O Eternel-Cebaot, qui éprouves le juste, qui sondes les reins et le coeur, je verrai la vengeance que tu tireras d’eux, car c’est à toi que j’ai remis ma cause.
13 Zingt den HEERE, prijst den HEERE; want Hij heeft de ziel des nooddruftigen uit de hand der boosdoeners verlost.

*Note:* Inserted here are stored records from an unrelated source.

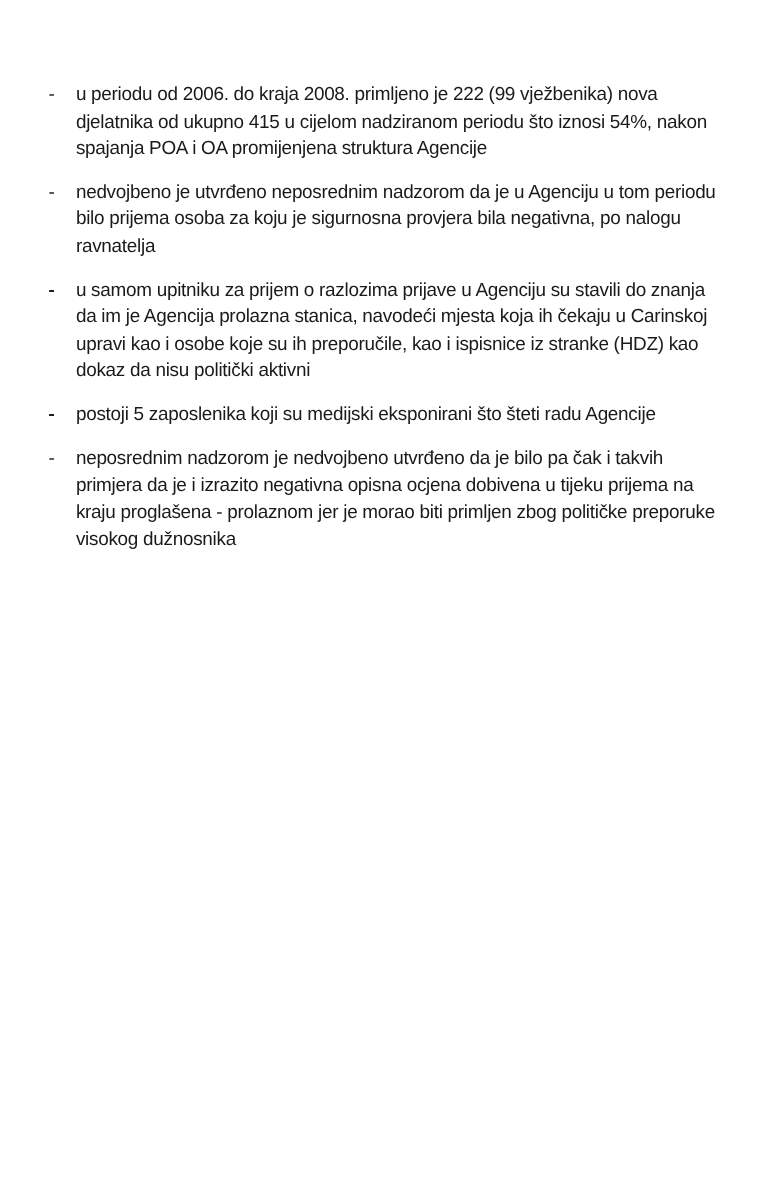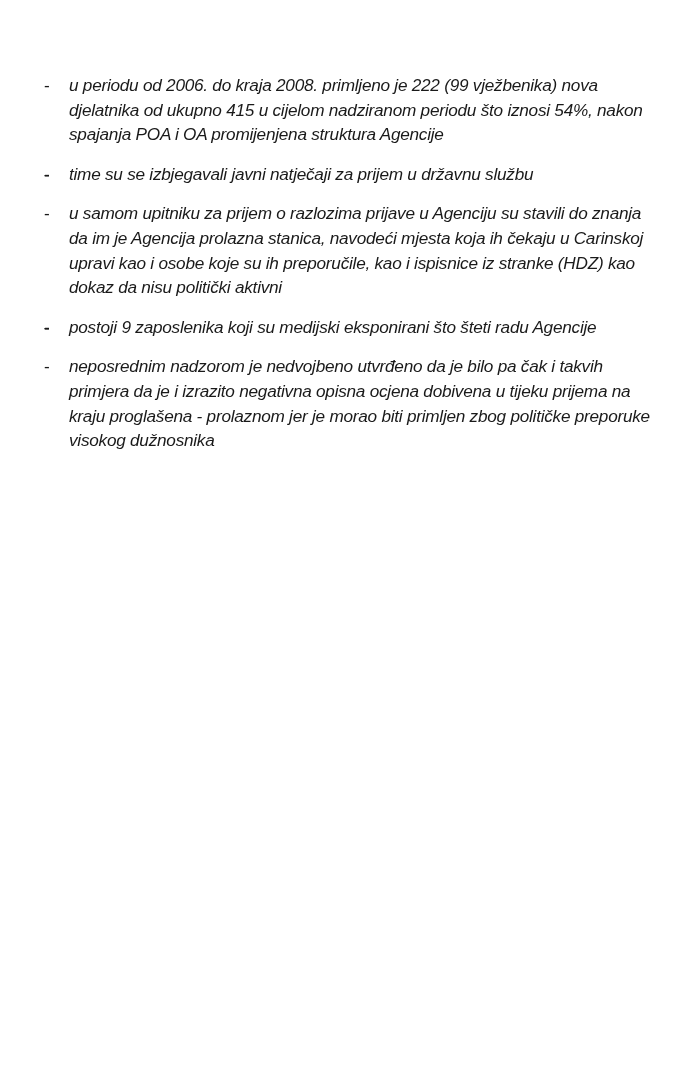--- a/index.html
+++ b/index.html
@@ -37,7 +37,6 @@
     }
     .txt {
       display: block;
-      font-style: italic;
     }
   </style>
 </head>

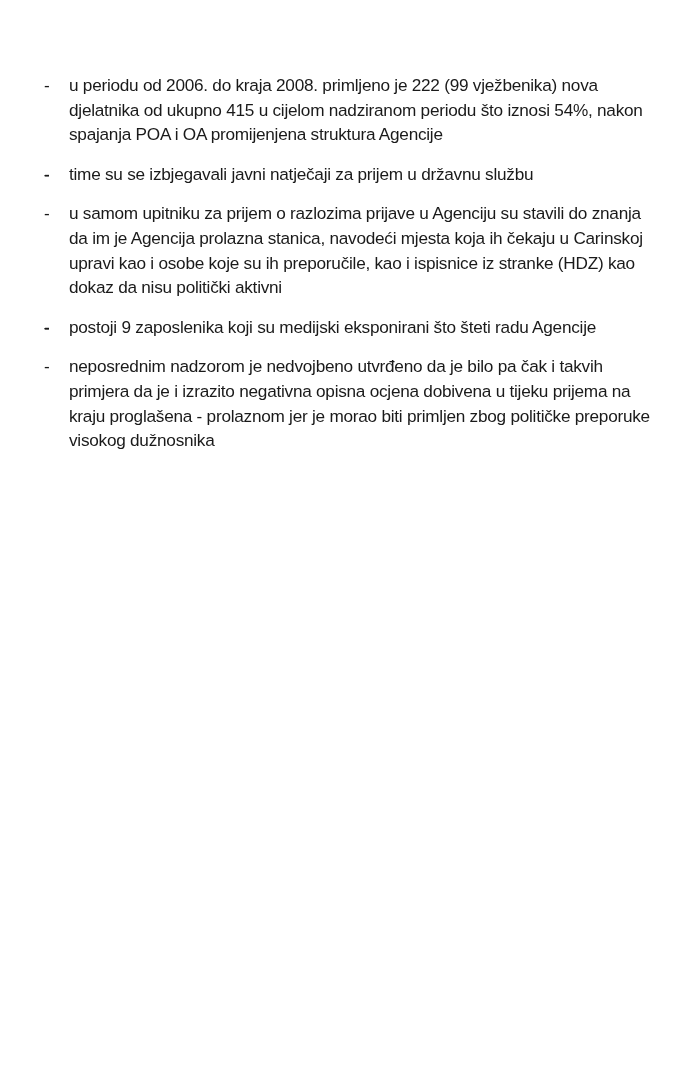--- a/index.html
+++ b/index.html
@@ -49,6 +49,7 @@
   </div>
   <div class="item">
     <span class="dash">-</span>
+    <span class="txt">nedvojbeno je utvrđeno neposrednim nadzorom da je u Agenciju u tom periodu bilo prijema  osoba za koju je sigurnosna provjera bila negativna, po nalogu ravnatelja</span>
   </div>
   <div class="item">
     <span class="dash">-</span>

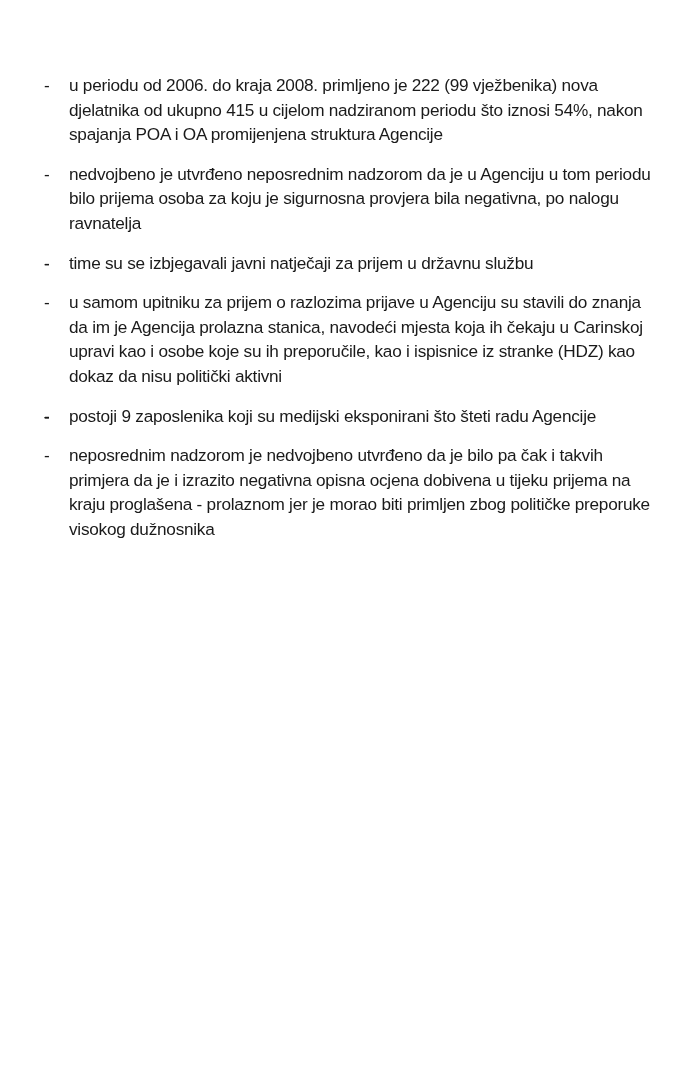--- a/index.html
+++ b/index.html
@@ -56,7 +56,6 @@
   </div>
   <div class="item">
     <span class="dash">-</span>
-    <span class="txt">time su se izbjegavali javni natječaji za prijem u državnu službu</span>
   </div>
   <div class="item">
     <span class="dash">-</span>

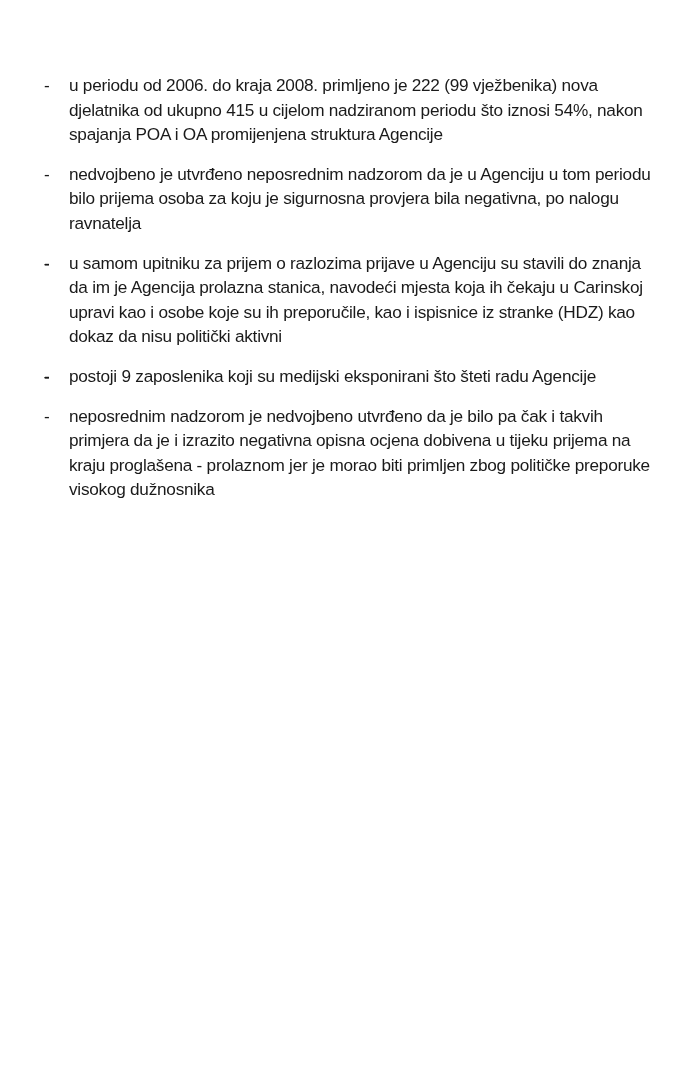--- a/index.html
+++ b/index.html
@@ -72,7 +72,7 @@
   </div>
   <div class="item">
     <span class="dash">-</span>
-    <span class="txt">postoji 9 zaposlenika koji su medijski eksponirani što šteti radu Agencije</span>
+    <span class="txt">postoji 5 zaposlenika koji su medijski eksponirani što šteti radu Agencije</span>
   </div>
   <div class="item">
     <span class="dash">-</span>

Chantez l’Eternel! Célébrez l’Eternel! car il sauve la vie du pauvre de la main des malfaiteurs!
14 Vervloekt zij de dag, op welken ik geboren ben; de dag, op welken mijn moeder mij gebaard heeft, zij niet gezegend!
Maudit soit le jour où je suis né! Que le jour où ma mère m’a mis au monde ne soit point béni!
15 Vervloekt zij de man, die mijn vader geboodschapt heeft, zeggende: U is een jonge zoon geboren, verblijdende hem grotelijks!
Maudit soit l’homme qui apporta la bonne nouvelle à mon père: "Il t’est né un enfant mâle", lui causant ainsi une grande joie!
16 Ja, dezelve man zij, als de steden, die de HEERE heeft omgekeerd, en het heeft Hem niet berouwd; en hij hore in den morgenstond een geroep, en op den middagtijd een geschrei.
Que cet homme devienne semblable aux villes que Dieu bouleversa sans pitié! Qu’il entende des cris de guerre le matin et la trompette des combats à midi!
17 Dat Hij mij niet gedood heeft van de baarmoeder af! Of mijn moeder mijn graf geweest is, of haar baarmoeder als van een, die eeuwiglijk zwanger is!
Pourquoi ne m’a-t-il pas fait mourir dans le sein qui me portait? Ma mère m’eût servi de tombeau, et ses flancs eussent à jamais gardé leur fruit.
18 Waarom ben ik toch uit de baarmoeder voortgekomen, om moeite en droefenis te zien, en dat mijn dagen in beschaamdheid vergaan?
Pourquoi donc suis-je sorti du sein maternel pour voir misère et douleur, pour consumer mes jours dans l’opprobre?